*Directions:* The finished copy should match every record exactly and contain no pictures.

Records drawn from a dataset:
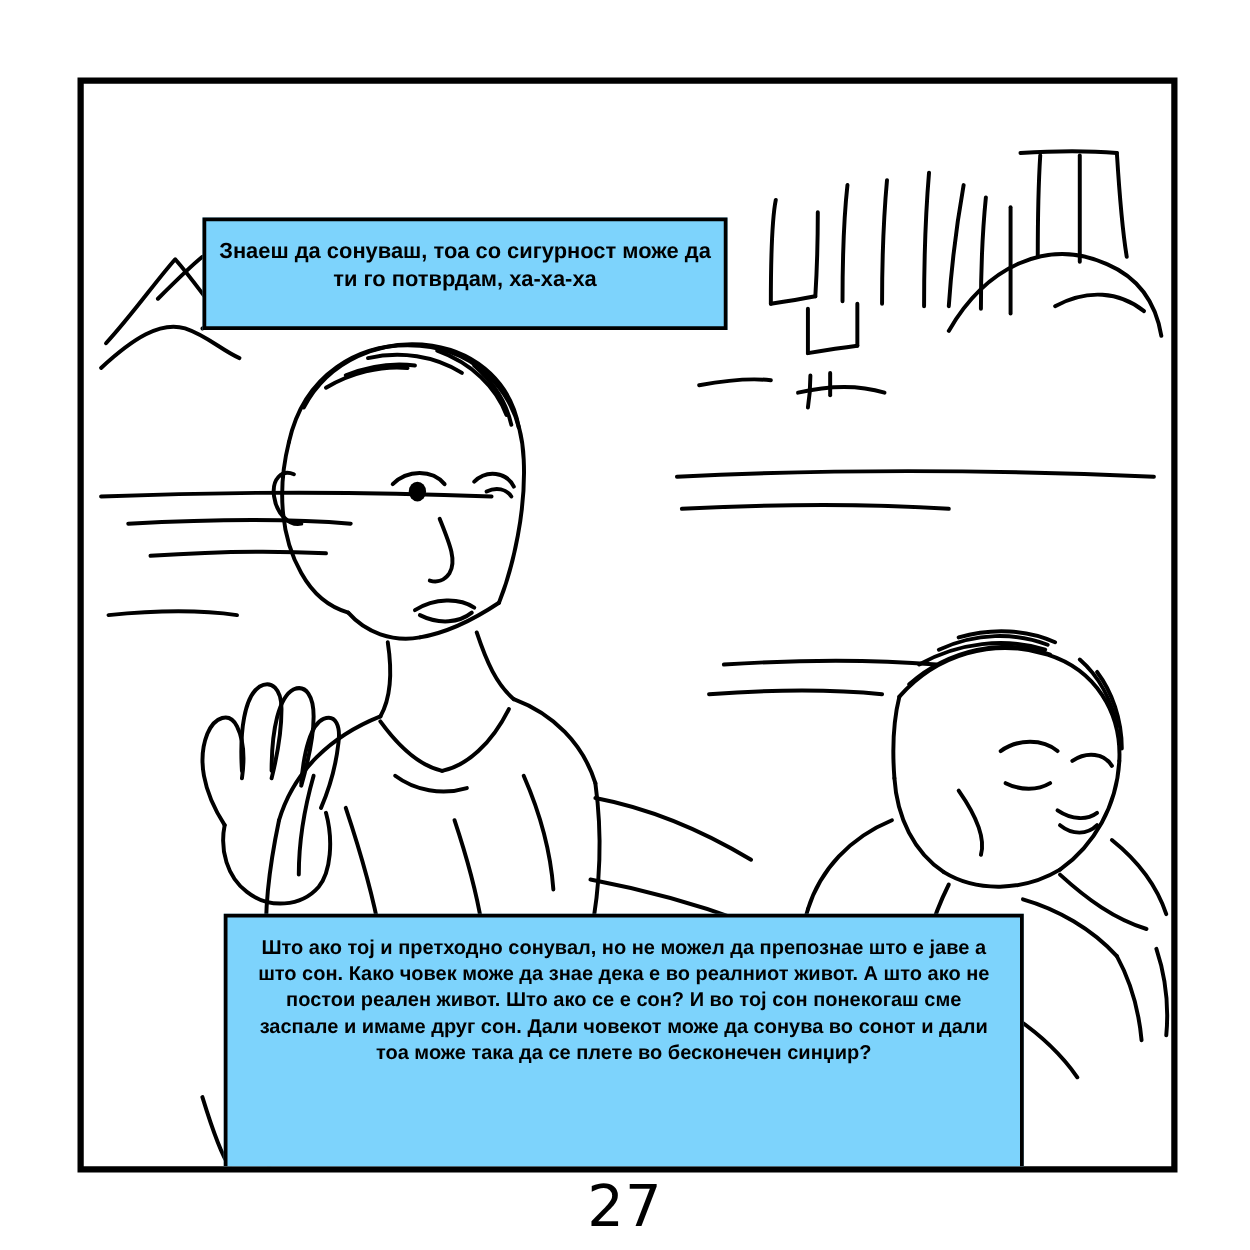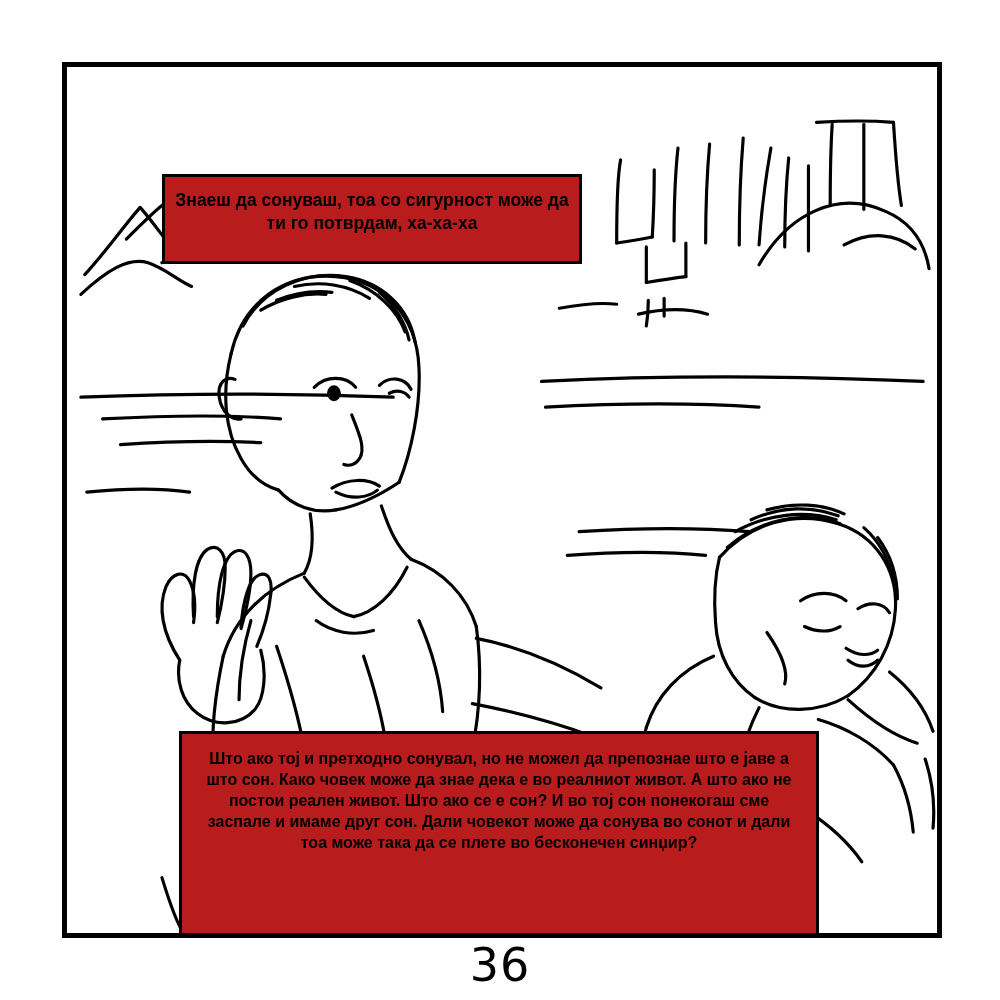--- a/index.html
+++ b/index.html
@@ -35,21 +35,21 @@
   .art-layer {
     position: absolute;
     left: 0; top: 0;
     width: 100%;
     height: 100%;
     pointer-events: none;
   }
   .caption-box {
     position: absolute;
     border: 3px solid #000000;
-    background: #b91c1c;
+    background: #7dd3fc;
     box-sizing: border-box;
     color: #000000;
     font-weight: bold;
     text-align: center;
     line-height: 1.32;
   }
   #caption-top {
     left: 95px;
     top: 107px;
     width: 420px;
@@ -213,15 +213,15 @@
         <path d="M748 752 C 770 766, 790 784, 804 804"></path>
       </g>
     </svg>
 
     <div class="caption-box" id="caption-top">Знаеш да сонуваш, тоа со сигурност може да ти го потврдам, ха-ха-ха</div>
 
     <div class="caption-box" id="caption-bottom">Што ако тој и претходно сонувал, но не можел да препознае што е јаве а што сон. Како човек може да знае дека е во реалниот живот. А што ако не постои реален живот. Што ако се е сон? И во тој сон понекогаш сме заспале и имаме друг сон. Дали човекот може да сонува во сонот и дали тоа може така да се плете во бесконечен синџир?</div>
 
   </div>
 
-  <div id="page-number">36</div>
+  <div id="page-number">27</div>
 
 </div>
 
 </body></html>

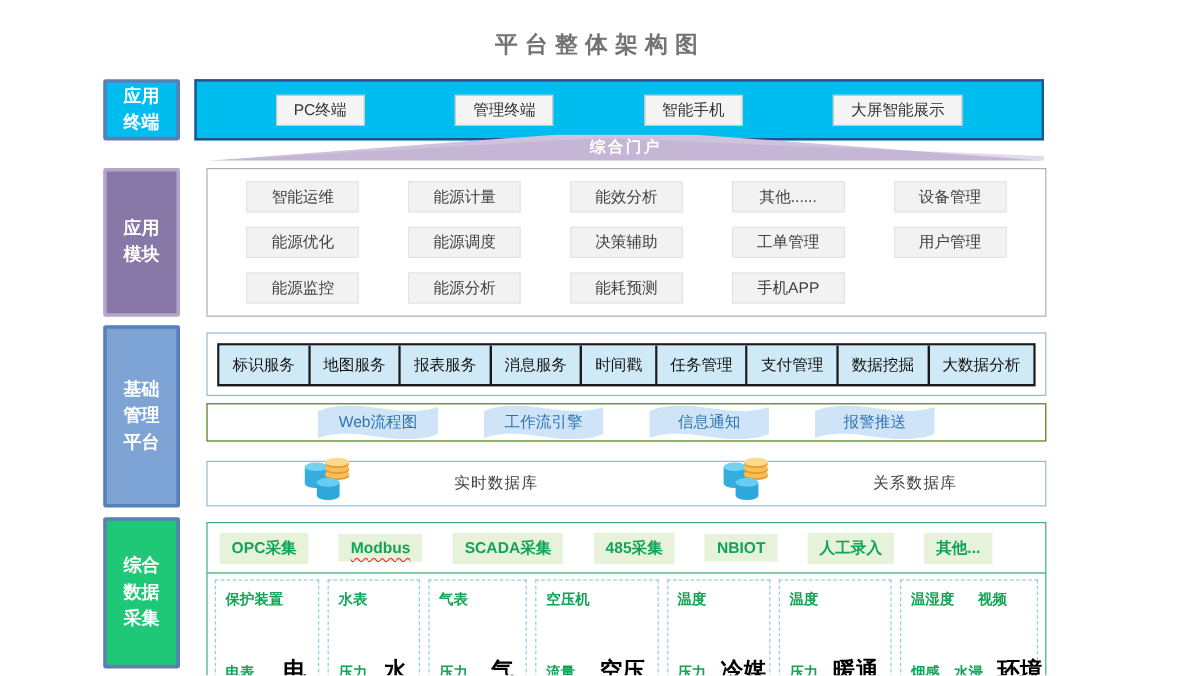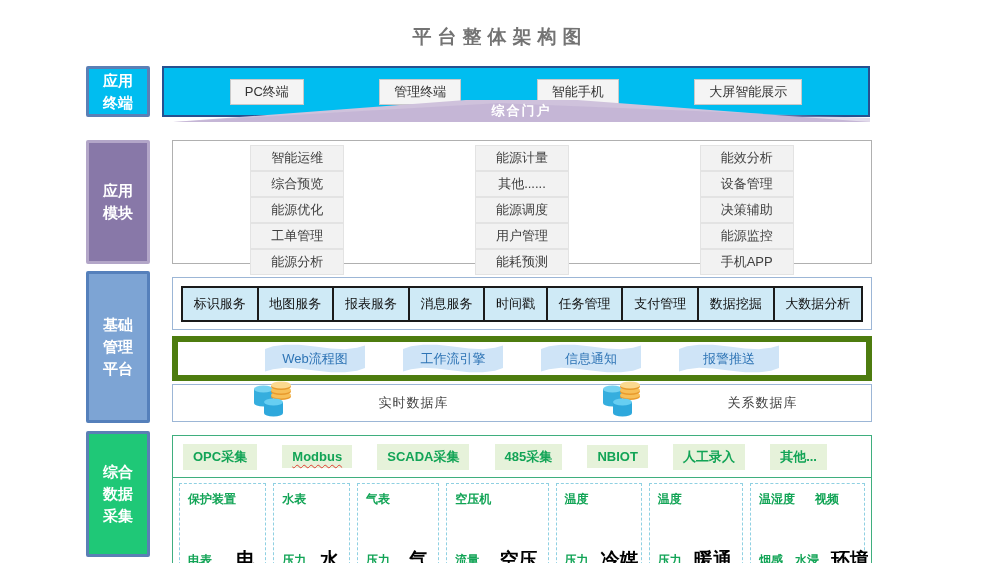--- a/index.html
+++ b/index.html
@@ -20,50 +20,50 @@
   #lbl-collection { top:431px; height:126px; background:#1fc877; border:3px solid #5b7fb5; }
 
   
   .terminal-bar { position:absolute; left:162px; top:66px; width:708px; height:51px;
                   background:#00bdf0; border:2px solid #27508f; box-sizing:border-box;
                   display:flex; align-items:center; justify-content:space-around; padding:0 28px; }
   .terminal-chip { background:#f4f4f4; border:1px solid #c9c9c9; color:#333;
                    font-size:13px; padding:3px 14px; white-space:nowrap; }
 
   
-  .portal { position:absolute; left:173px; top:100px; width:697px; height:22px;font-family:Liberation Mono, monospace; }
+  .portal { position:absolute; left:173px; top:112px; width:697px; height:22px;font-family:Liberation Mono, monospace; }
   .portal-shape  { position:absolute; left:0; top:0; width:100%; height:100%;
                    background:#cfc2dc; -webkit-clip-path:polygon(0 100%,42% 0,58% 0,100% 100%);
                    clip-path:polygon(0 100%,42% 0,58% 0,100% 100%); }
   .portal-shape2 { position:absolute; left:0; top:0; width:100%; height:100%;
                    background:#b6a4cd; opacity:.4;
                    -webkit-clip-path:polygon(0 100%,47% 14%,100% 82%,100% 100%);
                    clip-path:polygon(0 100%,47% 14%,100% 82%,100% 100%); }
   .portal-label  { position:absolute; top:2px; left:0; width:100%; text-align:center;
                    color:#fff; font-weight:bold; font-size:13px; letter-spacing:2px; }
 
   .box { position:absolute; background:#fff; box-sizing:border-box; }
 
   
   #box-modules { left:172px; top:140px; width:700px; height:124px; border:1px solid #b0b0b0;
-                 display:grid; grid-template-columns:repeat(3,1fr);
+                 display:grid; grid-template-columns:repeat(5,1fr);
                  align-items:center; justify-items:center; padding:4px 12px; }
   .module-chip { background:#f2f2f2; border:1px solid #e3e3e3; color:#3f3f3f;
                  font-size:13px; padding:3px 0; width:92px; text-align:center; white-space:nowrap; }
 
   
   #box-services { left:172px; top:277px; width:700px; height:53px; border:1px solid #9cb6d6;
                   display:flex; align-items:center; padding:0 8px; }
   .services-bar { display:flex; width:100%; border:2px solid #1a1a1a; box-sizing:border-box; }
   .service-cell { background:#cfeaf6; color:#111; font-size:13px; text-align:center;
                   padding:7px 4px; border-right:2px solid #1a1a1a; flex:1 1 auto; white-space:nowrap; }
   .service-cell.last { border-right:none; }
 
   
-  #box-middleware { left:172px; top:336px; width:700px; height:45px; border:6px solid #4d7c0f;
+  #box-middleware { left:172px; top:336px; width:700px; height:32px; border:1px solid #4d7c0f;
                     display:flex; align-items:center; justify-content:center; gap:38px; }
   .wave-chip { width:100px; height:30px; background:#cfe4f7; color:#2e74b5; font-size:13px;
                display:flex; align-items:center; justify-content:center; white-space:nowrap;
                -webkit-clip-path:polygon(0 18%,8% 9%,20% 4%,34% 4%,50% 10%,66% 17%,80% 19%,92% 14%,100% 7%,100% 82%,92% 91%,80% 96%,66% 96%,50% 90%,34% 83%,20% 81%,8% 86%,0 93%);
                clip-path:polygon(0 18%,8% 9%,20% 4%,34% 4%,50% 10%,66% 17%,80% 19%,92% 14%,100% 7%,100% 82%,92% 91%,80% 96%,66% 96%,50% 90%,34% 83%,20% 81%,8% 86%,0 93%); }
 
   
   #box-db { left:172px; top:384px; width:700px; height:38px; border:1px solid #9cb6d6;
             display:flex; overflow:visible; }
   .db-group { flex:1; display:flex; align-items:center; justify-content:center; gap:86px; }
@@ -132,21 +132,20 @@
   <div class="portal">
     <div class="portal-shape"></div>
     <div class="portal-shape2"></div>
     <div class="portal-label">综合门户</div>
   </div>
 
   <div class="box" id="box-modules">
     <span class="module-chip">智能运维</span>
     <span class="module-chip">能源计量</span>
     <span class="module-chip">能效分析</span>
-    <span class="module-chip">综合预览</span>
     <span class="module-chip">其他......</span>
     <span class="module-chip">设备管理</span>
     <span class="module-chip">能源优化</span>
     <span class="module-chip">能源调度</span>
     <span class="module-chip">决策辅助</span>
     <span class="module-chip">工单管理</span>
     <span class="module-chip">用户管理</span>
     <span class="module-chip">能源监控</span>
     <span class="module-chip">能源分析</span>
     <span class="module-chip">能耗预测</span>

*Response to this task:*
--- a/index.html
+++ b/index.html
@@ -35,21 +35,21 @@
   .art-layer {
     position: absolute;
     left: 0; top: 0;
     width: 100%;
     height: 100%;
     pointer-events: none;
   }
   .caption-box {
     position: absolute;
     border: 3px solid #000000;
-    background: #b91c1c;
+    background: #7dd3fc;
     box-sizing: border-box;
     color: #000000;
     font-weight: bold;
     text-align: center;
     line-height: 1.32;
   }
   #caption-top {
     left: 95px;
     top: 107px;
     width: 420px;
@@ -213,15 +213,15 @@
         <path d="M748 752 C 770 766, 790 784, 804 804"></path>
       </g>
     </svg>
 
     <div class="caption-box" id="caption-top">Знаеш да сонуваш, тоа со сигурност може да ти го потврдам, ха-ха-ха</div>
 
     <div class="caption-box" id="caption-bottom">Што ако тој и претходно сонувал, но не можел да препознае што е јаве а што сон. Како човек може да знае дека е во реалниот живот. А што ако не постои реален живот. Што ако се е сон? И во тој сон понекогаш сме заспале и имаме друг сон. Дали човекот може да сонува во сонот и дали тоа може така да се плете во бесконечен синџир?</div>
 
   </div>
 
-  <div id="page-number">36</div>
+  <div id="page-number">27</div>
 
 </div>
 
 </body></html>

--- a/index.html
+++ b/index.html
@@ -20,50 +20,50 @@
   #lbl-collection { top:431px; height:126px; background:#1fc877; border:3px solid #5b7fb5; }
 
   
   .terminal-bar { position:absolute; left:162px; top:66px; width:708px; height:51px;
                   background:#00bdf0; border:2px solid #27508f; box-sizing:border-box;
                   display:flex; align-items:center; justify-content:space-around; padding:0 28px; }
   .terminal-chip { background:#f4f4f4; border:1px solid #c9c9c9; color:#333;
                    font-size:13px; padding:3px 14px; white-space:nowrap; }
 
   
-  .portal { position:absolute; left:173px; top:100px; width:697px; height:22px;font-family:Liberation Mono, monospace; }
+  .portal { position:absolute; left:173px; top:112px; width:697px; height:22px;font-family:Liberation Mono, monospace; }
   .portal-shape  { position:absolute; left:0; top:0; width:100%; height:100%;
                    background:#cfc2dc; -webkit-clip-path:polygon(0 100%,42% 0,58% 0,100% 100%);
                    clip-path:polygon(0 100%,42% 0,58% 0,100% 100%); }
   .portal-shape2 { position:absolute; left:0; top:0; width:100%; height:100%;
                    background:#b6a4cd; opacity:.4;
                    -webkit-clip-path:polygon(0 100%,47% 14%,100% 82%,100% 100%);
                    clip-path:polygon(0 100%,47% 14%,100% 82%,100% 100%); }
   .portal-label  { position:absolute; top:2px; left:0; width:100%; text-align:center;
                    color:#fff; font-weight:bold; font-size:13px; letter-spacing:2px; }
 
   .box { position:absolute; background:#fff; box-sizing:border-box; }
 
   
   #box-modules { left:172px; top:140px; width:700px; height:124px; border:1px solid #b0b0b0;
-                 display:grid; grid-template-columns:repeat(3,1fr);
+                 display:grid; grid-template-columns:repeat(5,1fr);
                  align-items:center; justify-items:center; padding:4px 12px; }
   .module-chip { background:#f2f2f2; border:1px solid #e3e3e3; color:#3f3f3f;
                  font-size:13px; padding:3px 0; width:92px; text-align:center; white-space:nowrap; }
 
   
   #box-services { left:172px; top:277px; width:700px; height:53px; border:1px solid #9cb6d6;
                   display:flex; align-items:center; padding:0 8px; }
   .services-bar { display:flex; width:100%; border:2px solid #1a1a1a; box-sizing:border-box; }
   .service-cell { background:#cfeaf6; color:#111; font-size:13px; text-align:center;
                   padding:7px 4px; border-right:2px solid #1a1a1a; flex:1 1 auto; white-space:nowrap; }
   .service-cell.last { border-right:none; }
 
   
-  #box-middleware { left:172px; top:336px; width:700px; height:45px; border:6px solid #4d7c0f;
+  #box-middleware { left:172px; top:336px; width:700px; height:32px; border:1px solid #4d7c0f;
                     display:flex; align-items:center; justify-content:center; gap:38px; }
   .wave-chip { width:100px; height:30px; background:#cfe4f7; color:#2e74b5; font-size:13px;
                display:flex; align-items:center; justify-content:center; white-space:nowrap;
                -webkit-clip-path:polygon(0 18%,8% 9%,20% 4%,34% 4%,50% 10%,66% 17%,80% 19%,92% 14%,100% 7%,100% 82%,92% 91%,80% 96%,66% 96%,50% 90%,34% 83%,20% 81%,8% 86%,0 93%);
                clip-path:polygon(0 18%,8% 9%,20% 4%,34% 4%,50% 10%,66% 17%,80% 19%,92% 14%,100% 7%,100% 82%,92% 91%,80% 96%,66% 96%,50% 90%,34% 83%,20% 81%,8% 86%,0 93%); }
 
   
   #box-db { left:172px; top:384px; width:700px; height:38px; border:1px solid #9cb6d6;
             display:flex; overflow:visible; }
   .db-group { flex:1; display:flex; align-items:center; justify-content:center; gap:86px; }
@@ -132,21 +132,20 @@
   <div class="portal">
     <div class="portal-shape"></div>
     <div class="portal-shape2"></div>
     <div class="portal-label">综合门户</div>
   </div>
 
   <div class="box" id="box-modules">
     <span class="module-chip">智能运维</span>
     <span class="module-chip">能源计量</span>
     <span class="module-chip">能效分析</span>
-    <span class="module-chip">综合预览</span>
     <span class="module-chip">其他......</span>
     <span class="module-chip">设备管理</span>
     <span class="module-chip">能源优化</span>
     <span class="module-chip">能源调度</span>
     <span class="module-chip">决策辅助</span>
     <span class="module-chip">工单管理</span>
     <span class="module-chip">用户管理</span>
     <span class="module-chip">能源监控</span>
     <span class="module-chip">能源分析</span>
     <span class="module-chip">能耗预测</span>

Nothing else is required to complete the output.